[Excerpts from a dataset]
____________
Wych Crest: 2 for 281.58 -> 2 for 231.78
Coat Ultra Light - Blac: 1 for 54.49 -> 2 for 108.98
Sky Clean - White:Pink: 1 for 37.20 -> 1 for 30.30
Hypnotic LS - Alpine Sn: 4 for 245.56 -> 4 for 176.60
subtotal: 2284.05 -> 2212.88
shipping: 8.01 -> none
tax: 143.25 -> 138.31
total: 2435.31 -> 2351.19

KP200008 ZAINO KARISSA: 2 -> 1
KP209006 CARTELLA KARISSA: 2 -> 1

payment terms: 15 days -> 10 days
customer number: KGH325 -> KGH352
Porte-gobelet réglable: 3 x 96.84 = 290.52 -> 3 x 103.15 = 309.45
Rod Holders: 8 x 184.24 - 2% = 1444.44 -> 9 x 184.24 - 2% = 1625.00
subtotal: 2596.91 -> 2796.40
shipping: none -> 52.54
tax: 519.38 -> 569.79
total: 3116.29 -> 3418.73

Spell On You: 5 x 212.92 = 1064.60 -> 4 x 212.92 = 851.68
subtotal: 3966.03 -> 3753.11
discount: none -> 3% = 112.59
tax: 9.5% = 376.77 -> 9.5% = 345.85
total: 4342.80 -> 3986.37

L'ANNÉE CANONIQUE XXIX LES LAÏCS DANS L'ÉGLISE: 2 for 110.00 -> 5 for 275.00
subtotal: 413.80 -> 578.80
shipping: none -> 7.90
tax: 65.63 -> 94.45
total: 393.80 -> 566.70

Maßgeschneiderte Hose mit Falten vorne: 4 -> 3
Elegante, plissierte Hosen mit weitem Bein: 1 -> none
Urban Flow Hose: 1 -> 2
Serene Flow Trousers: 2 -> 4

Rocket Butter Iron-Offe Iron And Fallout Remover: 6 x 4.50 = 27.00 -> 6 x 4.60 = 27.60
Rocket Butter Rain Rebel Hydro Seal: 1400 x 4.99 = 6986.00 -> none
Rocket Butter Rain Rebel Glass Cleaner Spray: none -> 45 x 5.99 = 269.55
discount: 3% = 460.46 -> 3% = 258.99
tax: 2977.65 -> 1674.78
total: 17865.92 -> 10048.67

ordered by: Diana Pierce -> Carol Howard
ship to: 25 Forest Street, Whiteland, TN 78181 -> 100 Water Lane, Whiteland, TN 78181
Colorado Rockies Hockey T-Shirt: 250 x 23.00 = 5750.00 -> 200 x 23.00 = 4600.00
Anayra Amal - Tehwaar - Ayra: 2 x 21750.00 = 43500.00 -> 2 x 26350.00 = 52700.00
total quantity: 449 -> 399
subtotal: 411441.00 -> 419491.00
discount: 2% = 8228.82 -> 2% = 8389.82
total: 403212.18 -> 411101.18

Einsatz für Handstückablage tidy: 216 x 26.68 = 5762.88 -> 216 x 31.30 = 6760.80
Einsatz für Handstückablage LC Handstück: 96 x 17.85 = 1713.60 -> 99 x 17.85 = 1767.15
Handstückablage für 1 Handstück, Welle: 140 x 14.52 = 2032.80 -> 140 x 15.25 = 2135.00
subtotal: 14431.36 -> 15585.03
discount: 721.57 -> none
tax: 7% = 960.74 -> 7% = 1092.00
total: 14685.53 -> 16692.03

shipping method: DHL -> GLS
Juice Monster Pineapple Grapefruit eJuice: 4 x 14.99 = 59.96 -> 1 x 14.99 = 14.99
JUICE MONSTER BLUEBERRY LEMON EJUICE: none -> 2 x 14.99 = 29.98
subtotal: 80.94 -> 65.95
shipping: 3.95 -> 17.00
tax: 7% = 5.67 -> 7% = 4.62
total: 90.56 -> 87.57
____________
What this task involves:
The number of lines above containing the word "shipping" is all that should be returned.

Response:
5